The sepals open out to reveal the closed yellow petal bud of the flower. 



Partially open blossom

The bud opens to reveal the stamens. Your can see the un-open bud in the background.



A fully opened Persimmon blossom. The four petal flower is light yellow in color.




The yellow petals of the flower dries up. The four sepal gives an impression of a green flower.




The dried brown blossom naturally falling off. The young Persimmon fruit in gently protected by the sepals, which will `open' out, as the fruit gets bigger.




Young Persimmon fruit, nestled the center of the sepals.
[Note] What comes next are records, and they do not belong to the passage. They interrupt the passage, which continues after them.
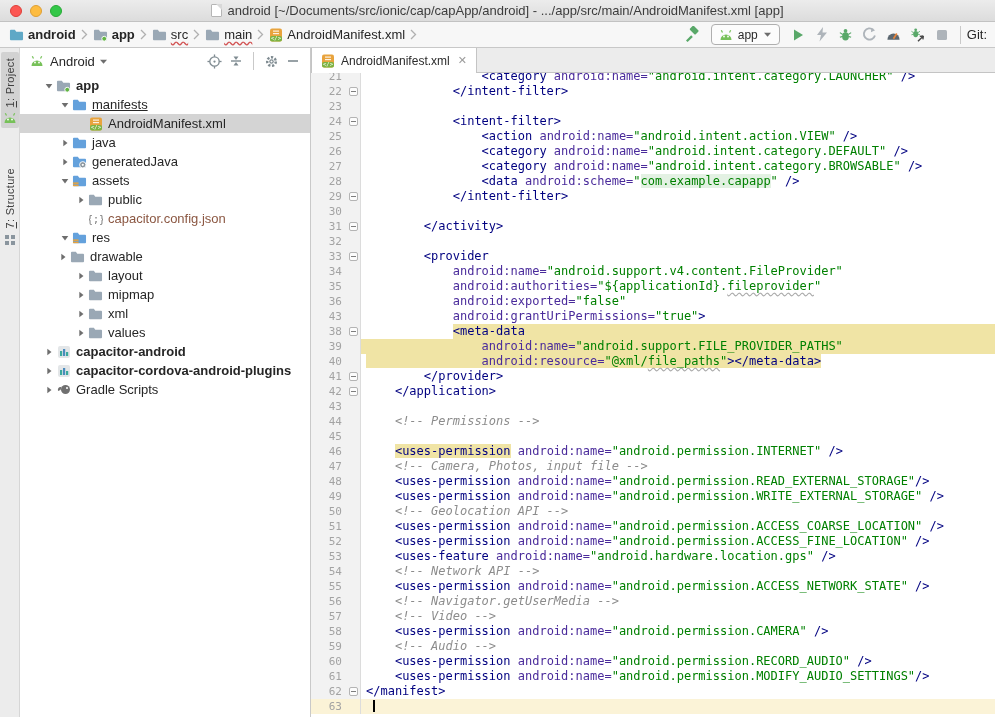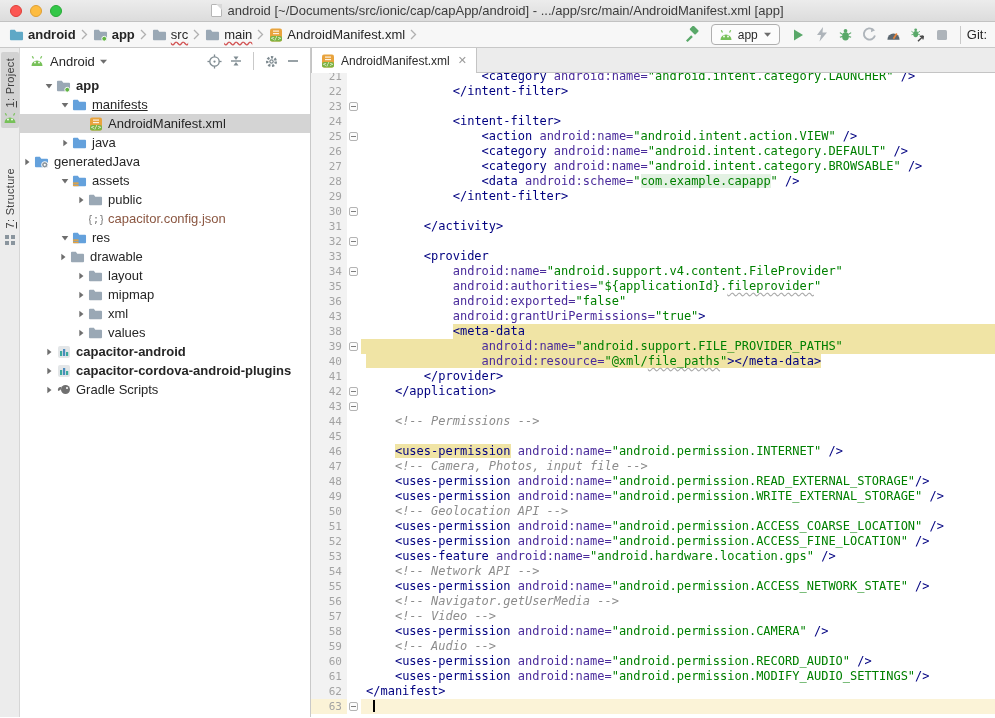--- a/index.html
+++ b/index.html
@@ -49,21 +49,21 @@
   .titem .ic { width:17px; display:flex; justify-content:center; flex:none; margin-right:4px; }
   
   #splitter { width:1px; background:#C9C9C9; }
   #editor { flex:1; display:flex; flex-direction:column; background:#fff; min-width:0; }
   #tabbar { height:25px; background:#ECECEC; border-bottom:1px solid #C4C4C4; display:flex; }
   .tab { background:#FFFFFF; border-right:1px solid #C4C4C4; border-left:1px solid #C4C4C4; margin-bottom:-1px;
     display:flex; align-items:center; gap:6px; padding:0 9px; font-size:12px; color:#2B2B2B; }
   .tab .x { color:#9B9B9B; font-size:11px; margin-left:2px; }
   #code-area { flex:1; overflow:hidden; }
   #code-lines { margin-top:-4px; }
-  .row { height:15px; display:flex; font-family:"DejaVu Sans Mono", monospace; font-size:12px; line-height:15px;align-items:flex-end; }
+  .row { height:15px; display:flex; font-family:"DejaVu Sans Mono", monospace; font-size:12px; line-height:15px; }
   .gnum { width:36px; flex:none; text-align:right; padding-right:5px; color:#A3A3A3; background:#F2F2F2; font-size:11px; }
   .gfold { width:14px; flex:none; background:#F2F2F2; border-right:1px solid #DCDCDC; position:relative; }
   .foldbox { position:absolute; left:2px; top:3px; width:9px; height:9px; background:#FCFCFC; border:1px solid #B4B4B4; border-radius:2px; }
   .foldbox:before { content:""; position:absolute; left:1px; right:1px; top:3px; border-top:1px solid #7E7E7E; }
   .code { flex:1; white-space:pre; padding-left:5px; min-width:0; }
   .row.hl-sel-full .code { background:#F0E4A5; }
   .row.hl-sel-right .code { background:#F0E4A5; }
   .row.hl-sel-right .code .seg-ind { background:#FFFFFF; display:inline-block; margin-left:-5px; padding-left:5px; }
   .selwrap { background:#F0E4A5; }
   .row.cur .code, .row.cur .gnum, .row.cur .gfold { background:#FBF3D7; }
@@ -410,21 +410,21 @@
           </span>
           <span class="ic">
             <span style="display: inline-flex; align-items: center;">
               <svg width="15" height="14" viewBox="0 0 16 15">
                 <path d="M1 3c0-.6.4-1 1-1h4.2l1.6 2H14c.6 0 1 .4 1 1v7c0 .6-.4 1-1 1H2c-.6 0-1-.4-1-1z" fill="#64A1DC"></path>
               </svg>
             </span>
           </span>
           <span>java</span>
         </div>
-        <div class="titem" style="">
+        <div class="titem" style="padding-left: 38px;">
           <span class="arrowbox">
             <span style="display: inline-flex; align-items: center;">
               <svg width="10" height="10" viewBox="0 0 12 12">
                 <path d="M4 2 l5 4 -5 4z" fill="#6E6E6E"></path>
               </svg>
             </span>
           </span>
           <span class="ic">
             <span style="display: inline-flex; align-items: center;">
               <svg width="15" height="14" viewBox="0 0 16 15">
From afar, one would think that this is the Persimmon flower!




The Promise of Good Eats!

2 comments:

  1. Thank you very much for showing the persimmon flower. Wow! Such a tiny little flower can produce such a sweet tasty fruit. Persimmon is expensive here. I love persimmon.

    I know the biscuit you mentioned here. We call it the navel biscuit. We used to eat it as kids but nowadays, it is not so popular. It is sold in prayer shops because people buy it as offerings to wandering spirits.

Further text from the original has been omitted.